I'd like to change my rotor filter, but the Haynes manual says it must be done at the same time as a main oil & filter change. I'm guessing (and it is only a guess) that this is to minimize oil spillage from inside the rotor cap when it's removed.
The problem is I've already changed the main oil filter and oil and don't want to have to do it again! The rotor housing looks fairly high-up in relation to the engine and if the engine hasn't been run for several hours, I'd imagine the general oil level will be low enough for spillage not to be a problem. Has anyone any idea if I can get away with this?
Ta, LL.
 
There's hardly any oil in there, even after the engine has been running. The filter casing itself often has a bit in so it dribbles on the way to the bin. But the housing itself doesn't retain oil.
 
Done it. Just as you said, about half a cupful in the filter and that was that.
Only problem was I stripped the threads in the casting when taking the bolts out and I don't believe there is any way I could have avoided doing so; the aluminium had bonded to the steel (like they typically do). I've cleaned up and replaced the bolts and nipped 'em up real carefully with a drop or two of Granville threadlock. I should really tap 'em out and fit larger bolts to do a proper job, but...I'd sooner move on. Unless you chaps think I could be in trouble leaving it like this? I have no idea if there's much pressure under that cover or not. :-/
 
The easier fix, and one that avoids the same thing happening again, is to carefully drill out both holes then use long bolts and nylock nuts.
Dont drill it out with the cover off though, chance you may drop swarf into the sump via the drain tube, or just put a rag in the way to stop that happening!
Mark
 
The easier fix, and one that avoids the same thing happening again, is to carefully drill out both holes then use long bolts and nylock nuts.

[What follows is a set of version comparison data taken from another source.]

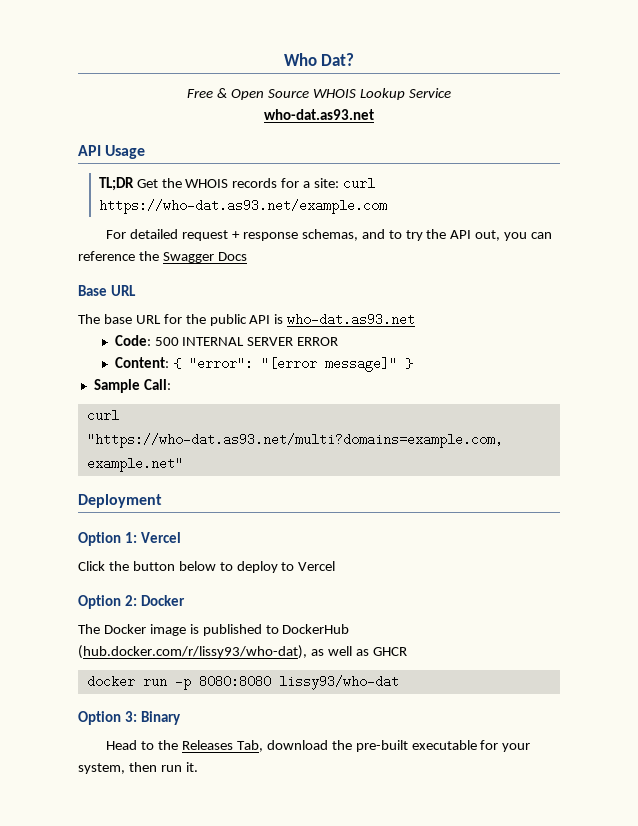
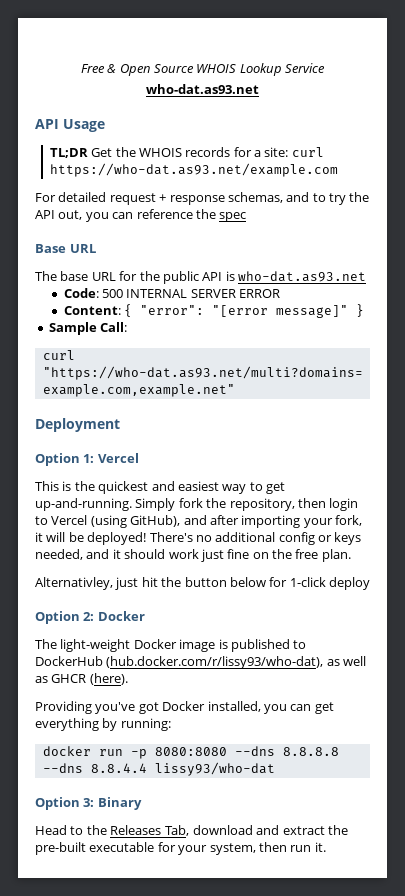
- Who Dat?
- For detailed request + response schemas, and to try the API out, you can reference the Swagger Docs
+ For detailed request + response schemas, and to try the API out, you can reference the spec
- Click the button below to deploy to Vercel
+ This is the quickest and easiest way to get up-and-running. Simply fork the repository, then login to Vercel (using GitHub), and after importing your fork, it will be deployed! There's no additional config or keys needed, and it should work just fine on the free plan.
+ Alternativley, just hit the button below for 1-click deploy
- The Docker image is published to DockerHub (hub.docker.com/r/lissy93/who-dat), as well as GHCR
+ The light-weight Docker image is published to DockerHub (hub.docker.com/r/lissy93/who-dat), as well as GHCR (here).
+ Providing you've got Docker installed, you can get everything by running:
- docker run -p 8080:8080 lissy93/who-dat
+ docker run -p 8080:8080 --dns 8.8.8.8 --dns 8.8.4.4 lissy93/who-dat
- Head to the Releases Tab, download the pre-built executable for your system, then run it.
+ Head to the Releases Tab, download and extract the pre-built executable for your system, then run it.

Is there enough room under the unit to get a spanner on the nylocks, though? I'm guessing at least one of them would be impossibly fouled by something getting in the way! :(
 
If it's of any help; did mine a week or ywo back. I found that at some time or other the thread nearest the head had been replaced with nut and bolt, impossible to get at without removing oil filter. I do feel that both jobs should be done at the same time anyway so it's no trouble just remember to do the oil-rotor while the filter is off and out of the way.
 
Another option is to find a bolt of the same diameter and thread but slightly longer. There's often a bit of thread at the bottom of the holes that doesn't get the same wear and tear as the upper part, so it'll keep you going through a few more services. The bolts don't need to be really tight as it is the rubber ring that does the sealing, they just need to hold the lid in place.